* _REQUIRED WORK_: Type the records that follow again exactly as written, but drop the pictures.

(Revision tracking records)
********

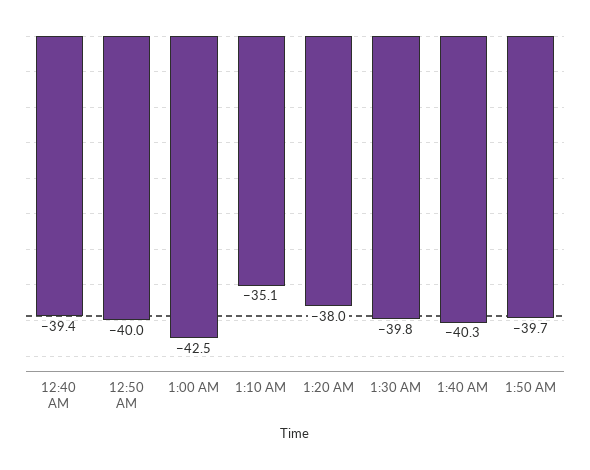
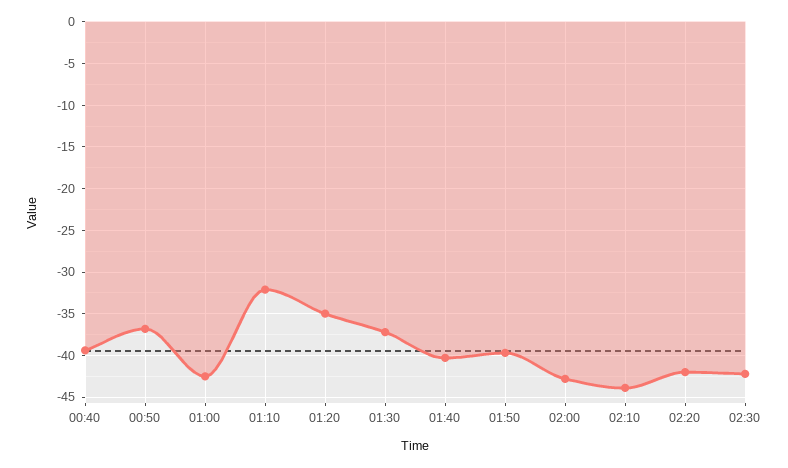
12:50 AM: -40 -> -37
1:10 AM: -35.1 -> -32
1:20 AM: -38 -> -35
1:30 AM: -39.8 -> -37
02:00: none -> -43
02:10: none -> -44
02:20: none -> -42
02:30: none -> -42

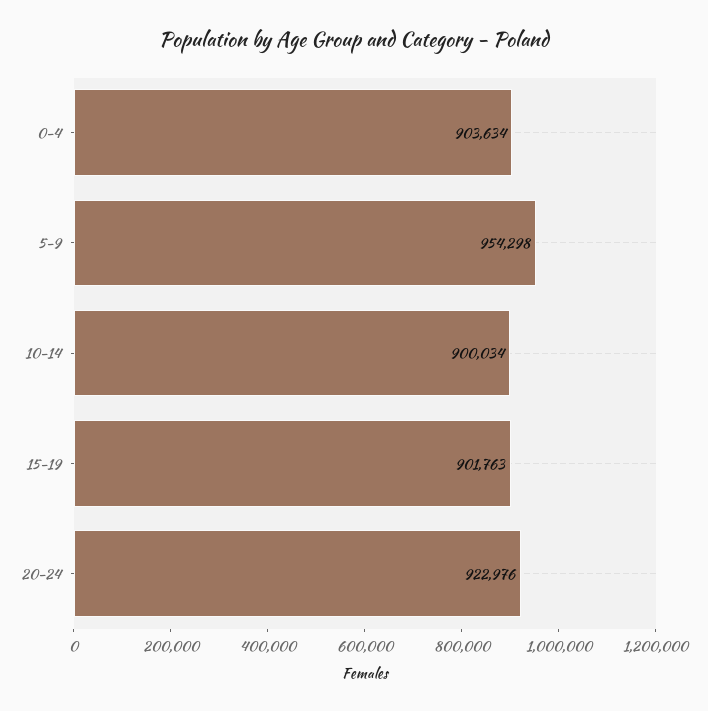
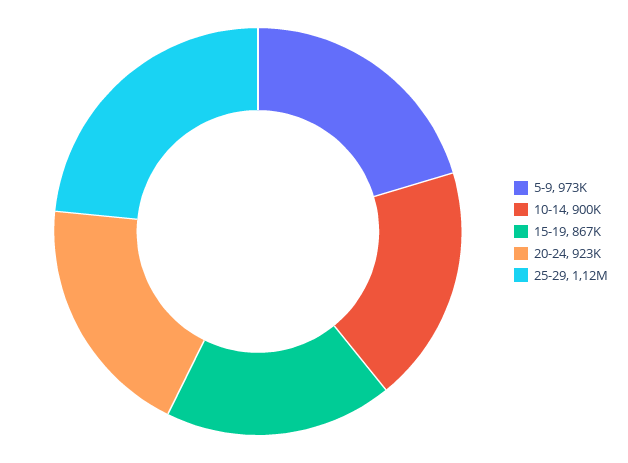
0-4: 903634 -> none
5-9: 954298 -> 973000
15-19: 901763 -> 867000
25-29: none -> 1120000

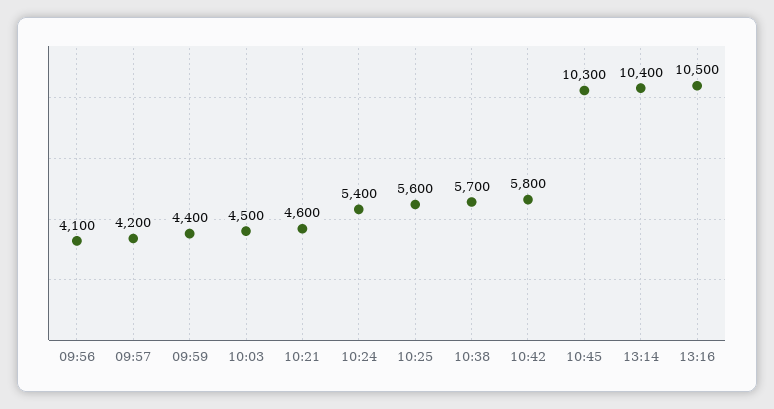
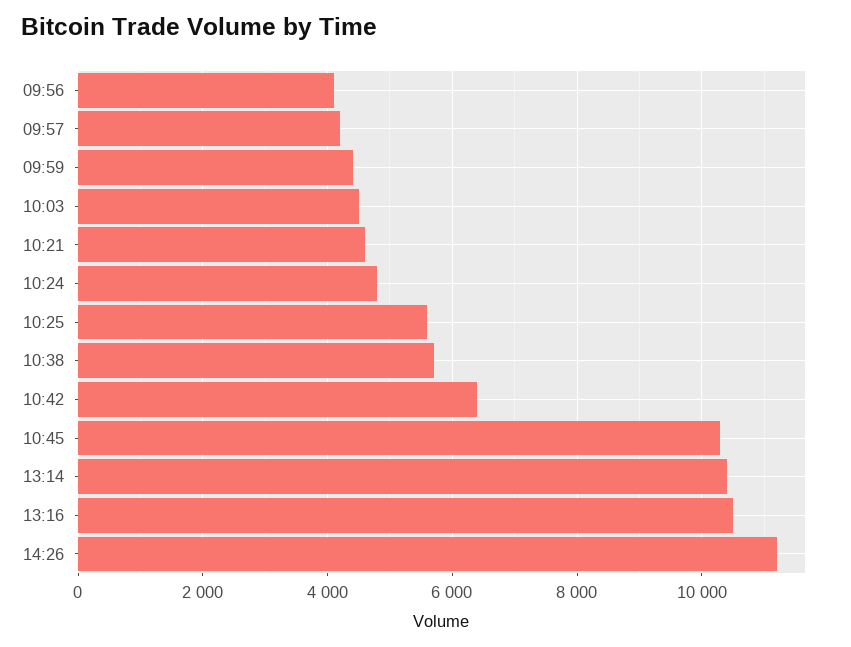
10:24: 5400 -> 4800
10:42: 5800 -> 6400
14:26: none -> 11200

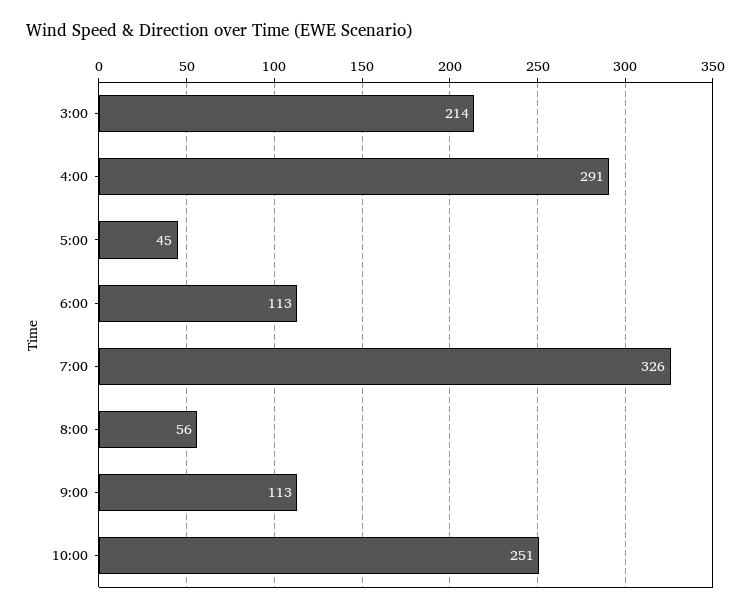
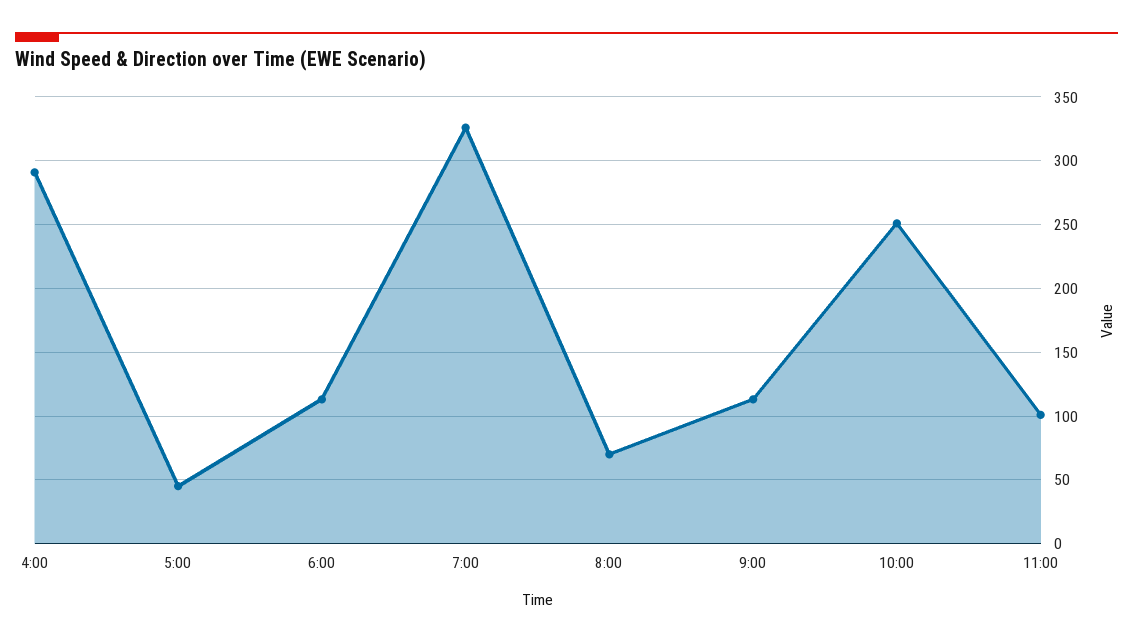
3:00: 214 -> none
8:00: 56 -> 70
11:00: none -> 100

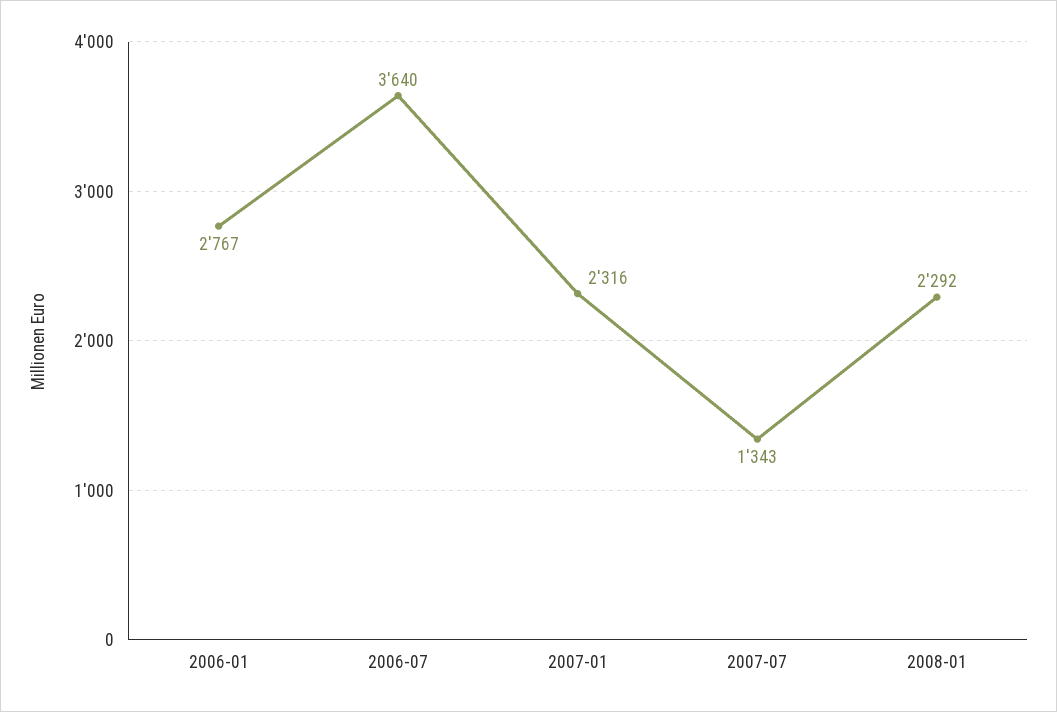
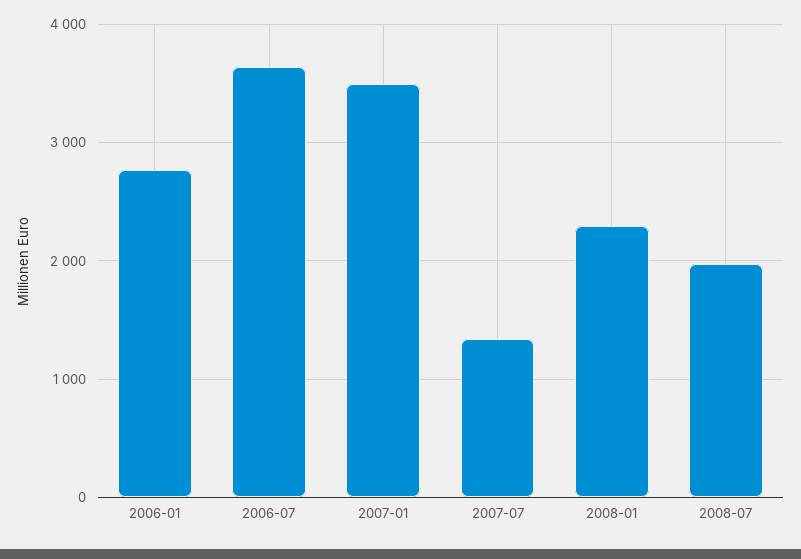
2007-01: 2316 -> 3500
2008-07: none -> 2000

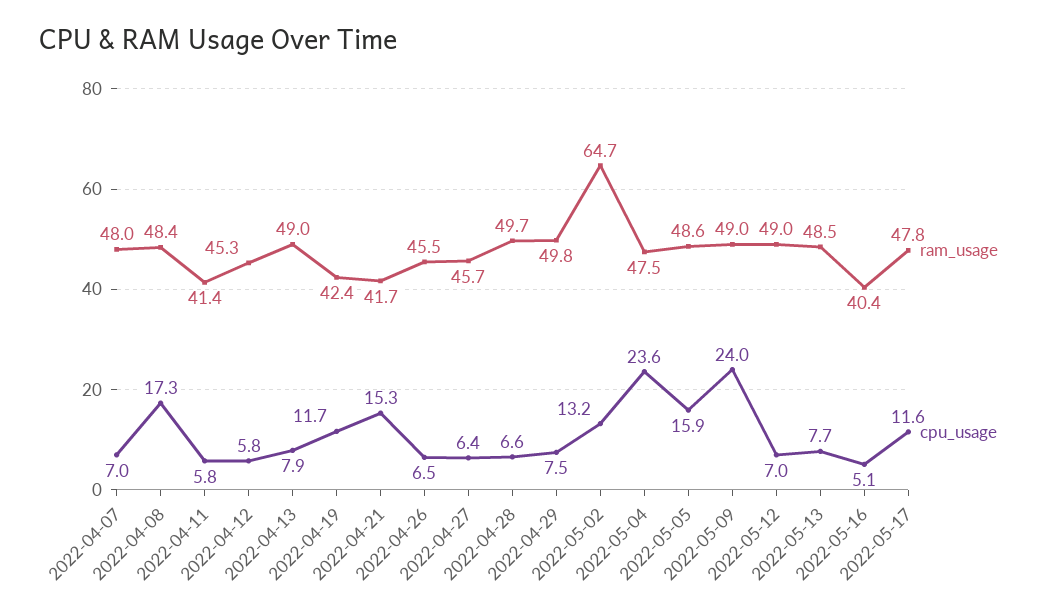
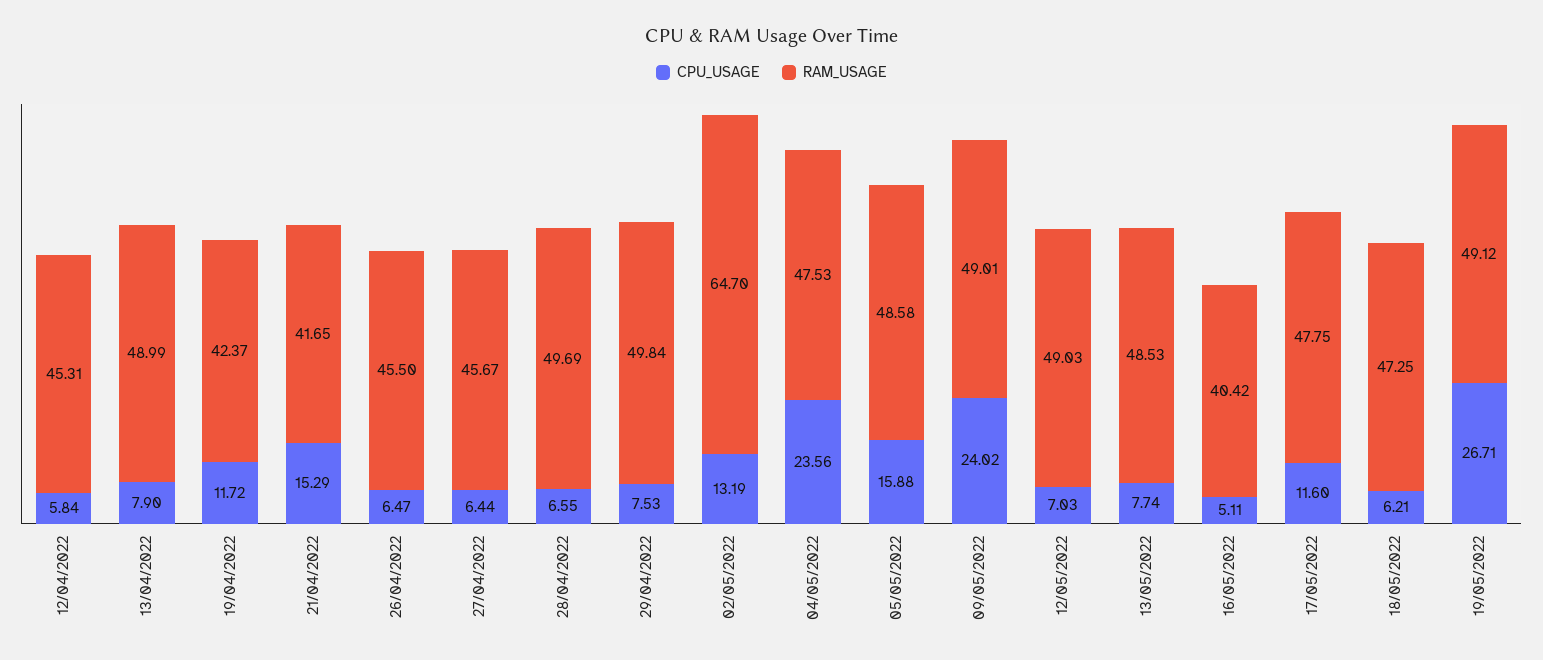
ram_usage, 2022-04-07: 48 -> none
cpu_usage, 2022-04-07: 7 -> none
ram_usage, 2022-04-08: 48.4 -> none
cpu_usage, 2022-04-08: 17.3 -> none
ram_usage, 2022-04-11: 41.4 -> none
cpu_usage, 2022-04-11: 5.8 -> none
cpu_usage, 18/05/2022: none -> 6.21
ram_usage, 18/05/2022: none -> 47.25
cpu_usage, 19/05/2022: none -> 26.71
ram_usage, 19/05/2022: none -> 49.12

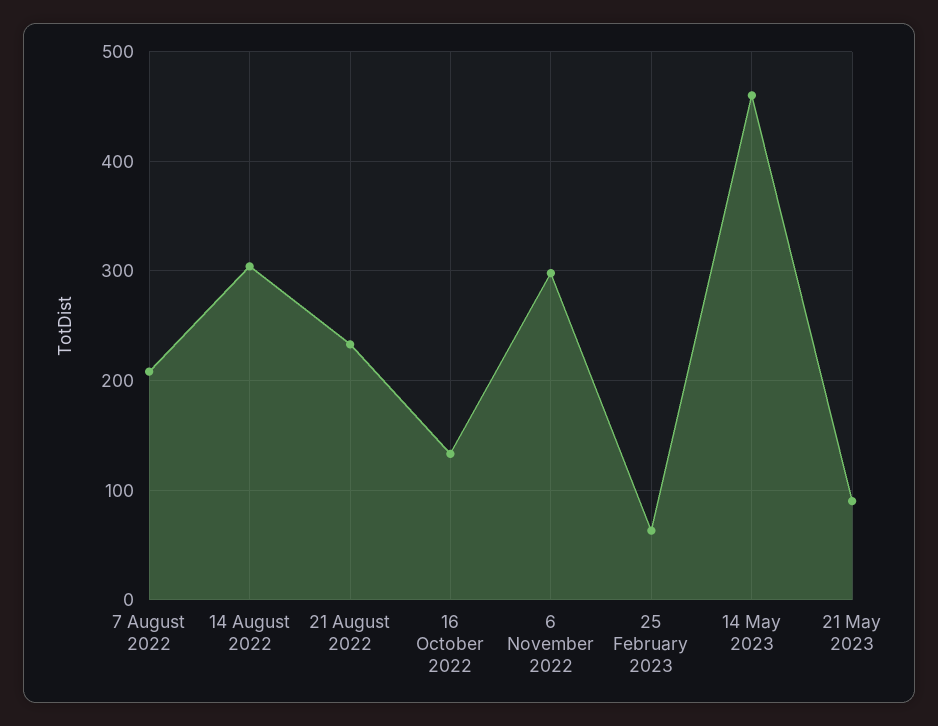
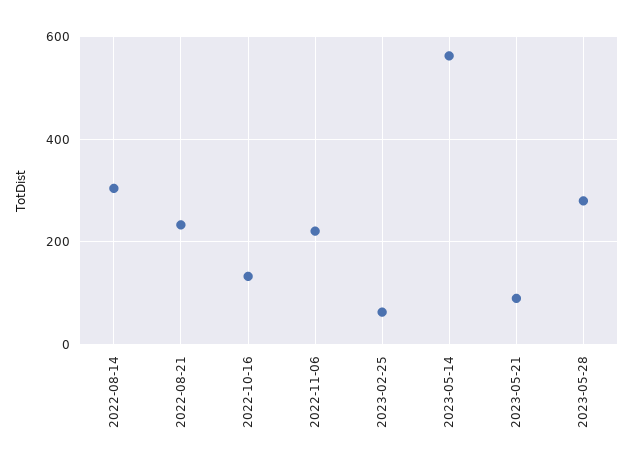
7 August 2022: 210 -> none
6 November 2022: 300 -> 220
14 May 2023: 460 -> 560
2023-05-28: none -> 280

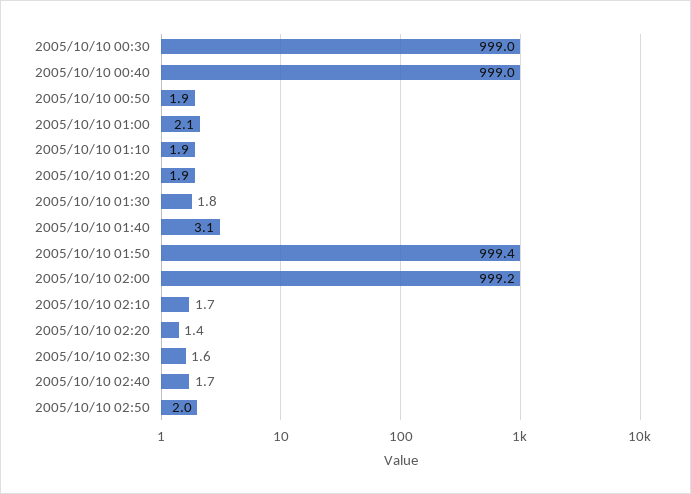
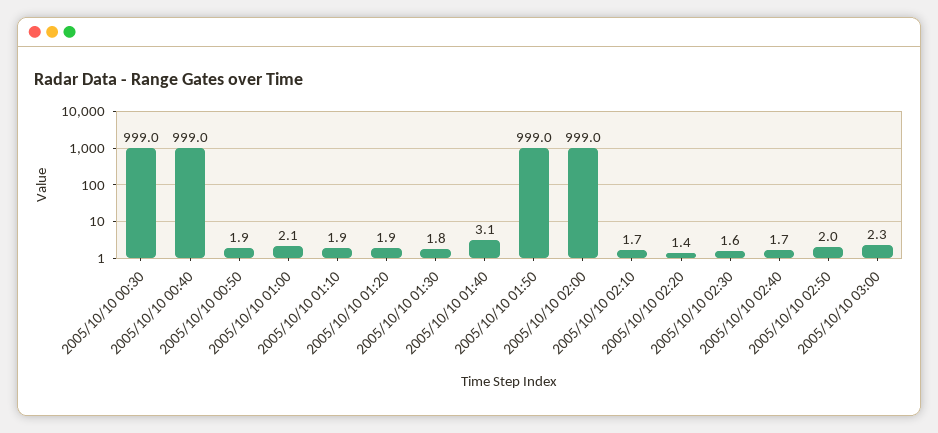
2005/10/10 01:50: 999.4 -> 999
2005/10/10 02:00: 999.2 -> 999
2005/10/10 03:00: none -> 2.3

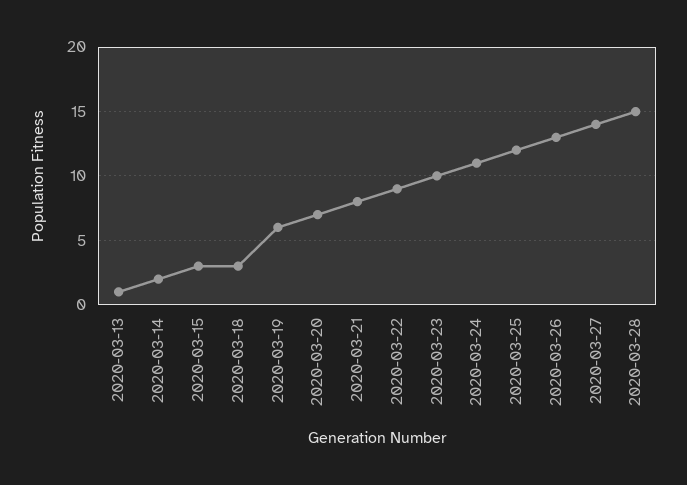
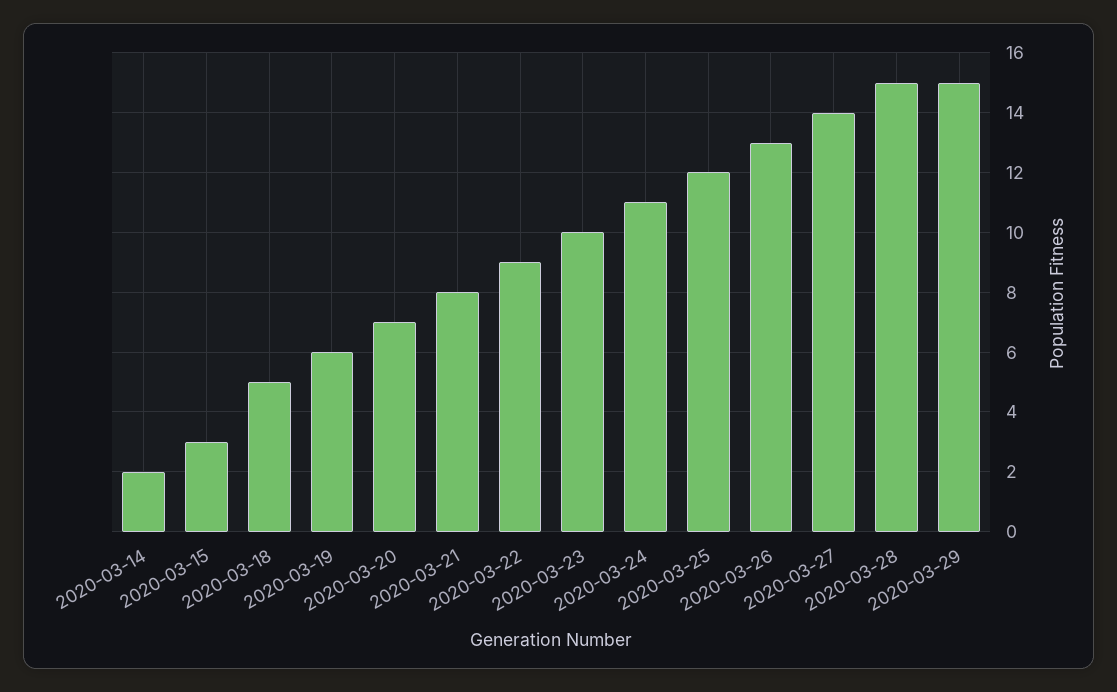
2020-03-13: 1 -> none
2020-03-18: 3 -> 5
2020-03-29: none -> 15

********

* _TASK RESPONSE_:
12:50 AM: -40 -> -37
1:10 AM: -35.1 -> -32
1:20 AM: -38 -> -35
1:30 AM: -39.8 -> -37
02:00: none -> -43
02:10: none -> -44
02:20: none -> -42
02:30: none -> -42

0-4: 903634 -> none
5-9: 954298 -> 973000
15-19: 901763 -> 867000
25-29: none -> 1120000

10:24: 5400 -> 4800
10:42: 5800 -> 6400
14:26: none -> 11200

3:00: 214 -> none
8:00: 56 -> 70
11:00: none -> 100

2007-01: 2316 -> 3500
2008-07: none -> 2000

ram_usage, 2022-04-07: 48 -> none
cpu_usage, 2022-04-07: 7 -> none
ram_usage, 2022-04-08: 48.4 -> none
cpu_usage, 2022-04-08: 17.3 -> none
ram_usage, 2022-04-11: 41.4 -> none
cpu_usage, 2022-04-11: 5.8 -> none
cpu_usage, 18/05/2022: none -> 6.21
ram_usage, 18/05/2022: none -> 47.25
cpu_usage, 19/05/2022: none -> 26.71
ram_usage, 19/05/2022: none -> 49.12

7 August 2022: 210 -> none
6 November 2022: 300 -> 220
14 May 2023: 460 -> 560
2023-05-28: none -> 280

2005/10/10 01:50: 999.4 -> 999
2005/10/10 02:00: 999.2 -> 999
2005/10/10 03:00: none -> 2.3

2020-03-13: 1 -> none
2020-03-18: 3 -> 5
2020-03-29: none -> 15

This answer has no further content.